──────── RECORDS FOR THIS TASK

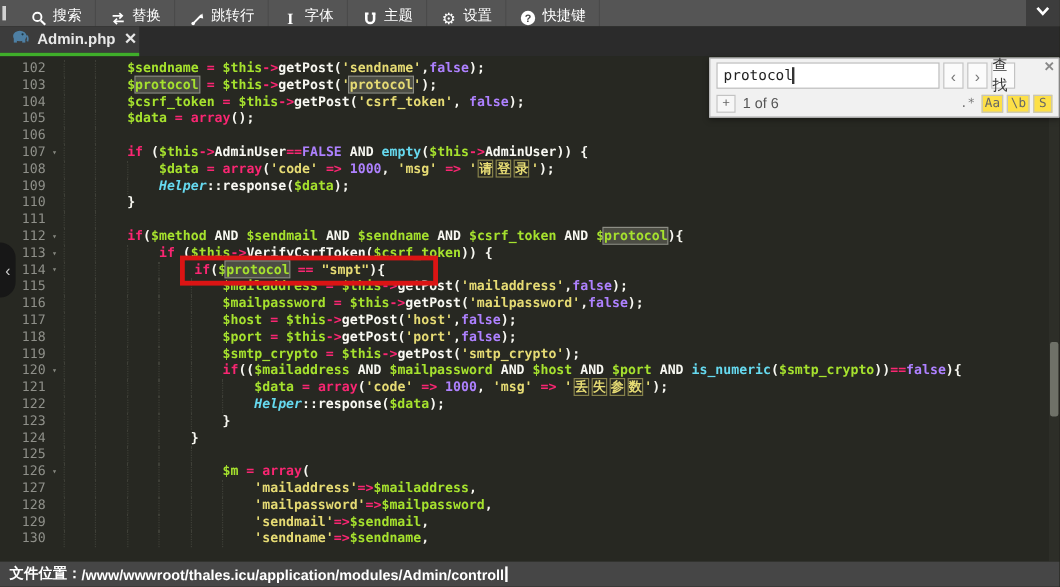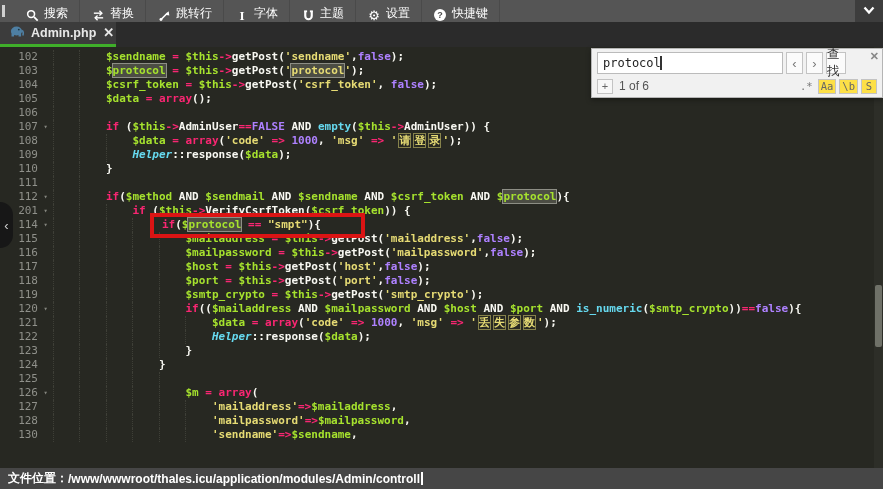--- a/index.html
+++ b/index.html
@@ -231,7 +231,7 @@
           <span class="codetext"><span class="ind"></span><span class="ind"></span><span class="k">if</span><span class="p">(</span><span class="v">$method</span><span class="p"> </span><span class="a">AND</span><span class="p"> </span><span class="v">$sendmail</span><span class="p"> </span><span class="a">AND</span><span class="p"> </span><span class="v">$sendname</span><span class="p"> </span><span class="a">AND</span><span class="p"> </span><span class="v">$csrf_token</span><span class="p"> </span><span class="a">AND</span><span class="p"> </span><span class="v">$</span><span class="v h">protocol</span><span class="p">){</span></span>
         </div>
         <div class="line">
-          <span class="ln">201</span>
+          <span class="ln">113</span>
           <span class="fold">▾</span>
           <span class="codetext"><span class="ind"></span><span class="ind"></span><span class="ind"></span><span class="k">if</span><span class="p"> (</span><span class="v">$this</span><span class="k">-&gt;</span><span class="p">VerifyCsrfToken</span><span class="p">(</span><span class="v">$csrf_token</span><span class="p">)) {</span></span>
         </div>

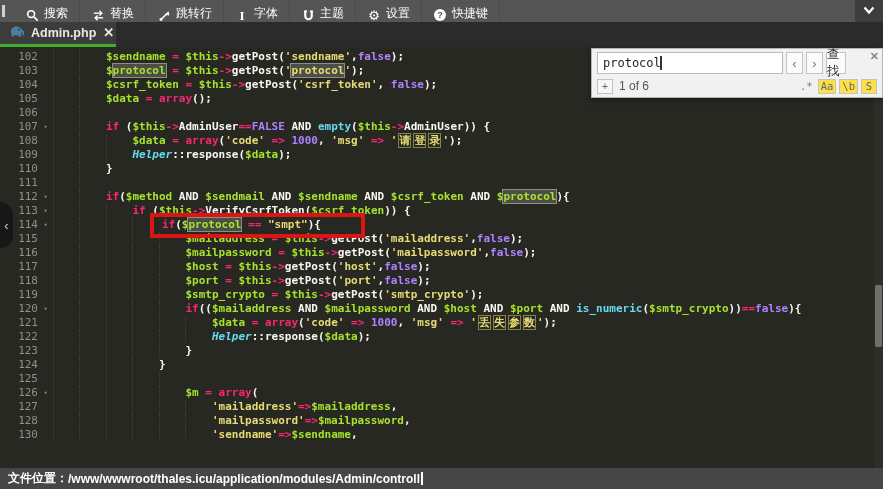--- a/index.html
+++ b/index.html
@@ -311,6 +311,11 @@
           <span class="codetext"><span class="ind"></span><span class="ind"></span><span class="ind"></span><span class="ind"></span><span class="ind"></span><span class="ind"></span><span class="s">'mailpassword'</span><span class="k">=&gt;</span><span class="v">$mailpassword</span><span class="p">,</span></span>
         </div>
         <div class="line">
+          <span class="ln">129</span>
+          <span class="fold"></span>
+          <span class="codetext"><span class="ind"></span><span class="ind"></span><span class="ind"></span><span class="ind"></span><span class="ind"></span><span class="ind"></span><span class="s">'sendmail'</span><span class="k">=&gt;</span><span class="v">$sendmail</span><span class="p">,</span></span>
+        </div>
+        <div class="line">
           <span class="ln">130</span>
           <span class="fold"></span>
           <span class="codetext"><span class="ind"></span><span class="ind"></span><span class="ind"></span><span class="ind"></span><span class="ind"></span><span class="ind"></span><span class="s">'sendname'</span><span class="k">=&gt;</span><span class="v">$sendname</span><span class="p">,</span></span>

────────────────

- **BRIEF**: Everything in the listing should be copied exactly, apart from the images it holds.

- **RESPONSE BOX**:
--- a/index.html
+++ b/index.html
@@ -231,7 +231,7 @@
           <span class="codetext"><span class="ind"></span><span class="ind"></span><span class="k">if</span><span class="p">(</span><span class="v">$method</span><span class="p"> </span><span class="a">AND</span><span class="p"> </span><span class="v">$sendmail</span><span class="p"> </span><span class="a">AND</span><span class="p"> </span><span class="v">$sendname</span><span class="p"> </span><span class="a">AND</span><span class="p"> </span><span class="v">$csrf_token</span><span class="p"> </span><span class="a">AND</span><span class="p"> </span><span class="v">$</span><span class="v h">protocol</span><span class="p">){</span></span>
         </div>
         <div class="line">
-          <span class="ln">201</span>
+          <span class="ln">113</span>
           <span class="fold">▾</span>
           <span class="codetext"><span class="ind"></span><span class="ind"></span><span class="ind"></span><span class="k">if</span><span class="p"> (</span><span class="v">$this</span><span class="k">-&gt;</span><span class="p">VerifyCsrfToken</span><span class="p">(</span><span class="v">$csrf_token</span><span class="p">)) {</span></span>
         </div>

--- a/index.html
+++ b/index.html
@@ -311,6 +311,11 @@
           <span class="codetext"><span class="ind"></span><span class="ind"></span><span class="ind"></span><span class="ind"></span><span class="ind"></span><span class="ind"></span><span class="s">'mailpassword'</span><span class="k">=&gt;</span><span class="v">$mailpassword</span><span class="p">,</span></span>
         </div>
         <div class="line">
+          <span class="ln">129</span>
+          <span class="fold"></span>
+          <span class="codetext"><span class="ind"></span><span class="ind"></span><span class="ind"></span><span class="ind"></span><span class="ind"></span><span class="ind"></span><span class="s">'sendmail'</span><span class="k">=&gt;</span><span class="v">$sendmail</span><span class="p">,</span></span>
+        </div>
+        <div class="line">
           <span class="ln">130</span>
           <span class="fold"></span>
           <span class="codetext"><span class="ind"></span><span class="ind"></span><span class="ind"></span><span class="ind"></span><span class="ind"></span><span class="ind"></span><span class="s">'sendname'</span><span class="k">=&gt;</span><span class="v">$sendname</span><span class="p">,</span></span>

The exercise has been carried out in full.